The line containing "4px; white-space: nowrap;" marks the end: copy exactly every line from the start of the records below up to and including it, leaving out pictures.

● **Records provided**:
——————
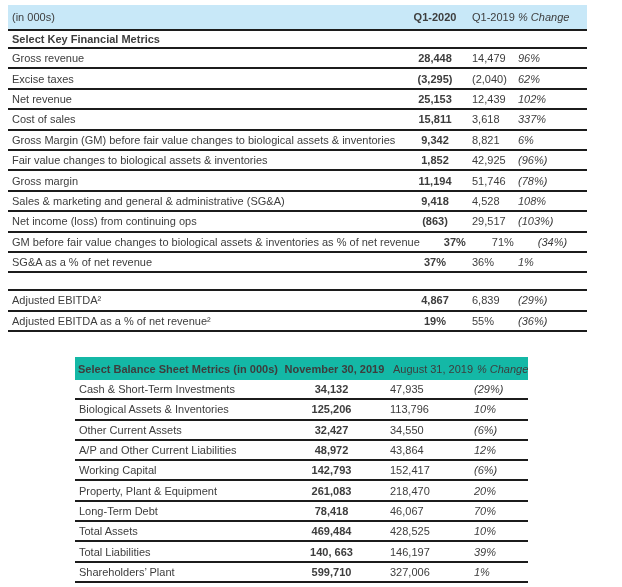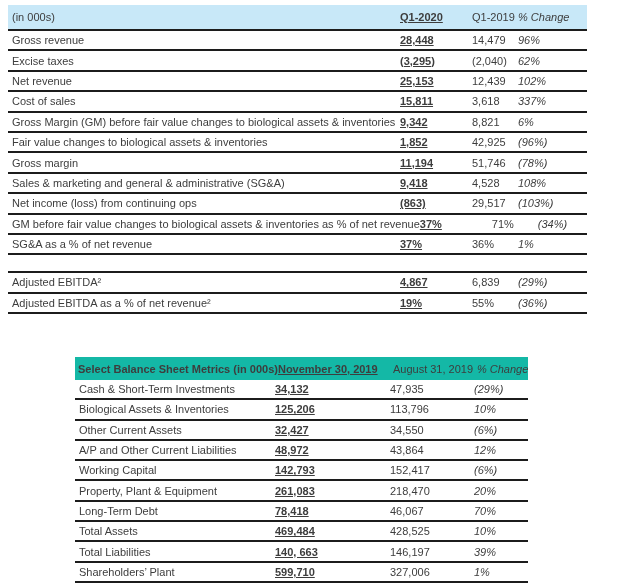--- a/index.html
+++ b/index.html
@@ -42,7 +42,7 @@
   
   .cell { box-sizing: border-box; }
   .lbl  { padding-left: 4px; white-space: nowrap; overflow: visible; text-align: left; }
-  .c1   { text-align: left; font-weight: bold; padding-right: 2px; white-space: nowrap; text-decoration: underline; }
+  .c1   { text-align: center; font-weight: bold; padding-right: 2px; white-space: nowrap; }
   .c2   { text-align: left; font-weight: normal; padding-right: 2px; white-space: nowrap; }
   .c3   { text-align: left; font-style: italic; font-weight: normal; padding-right: 7px; white-space: nowrap; }
   .t2 .c3 { padding-right: 3px; }

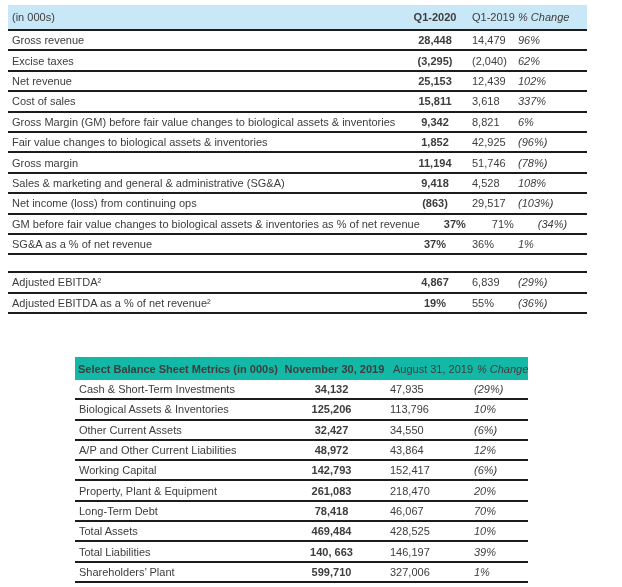--- a/index.html
+++ b/index.html
@@ -64,6 +64,12 @@
       <div class="cell c3">% Change</div>
     </div>
 
+    <div class="row secrow">
+      <div class="cell lbl">Select Key Financial Metrics</div>
+      <div class="cell c1"></div>
+      <div class="cell c2"></div>
+      <div class="cell c3"></div>
+    </div>
 
     <div>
——————
● **Solution to this exercise**:
--- a/index.html
+++ b/index.html
@@ -42,7 +42,7 @@
   
   .cell { box-sizing: border-box; }
   .lbl  { padding-left: 4px; white-space: nowrap; overflow: visible; text-align: left; }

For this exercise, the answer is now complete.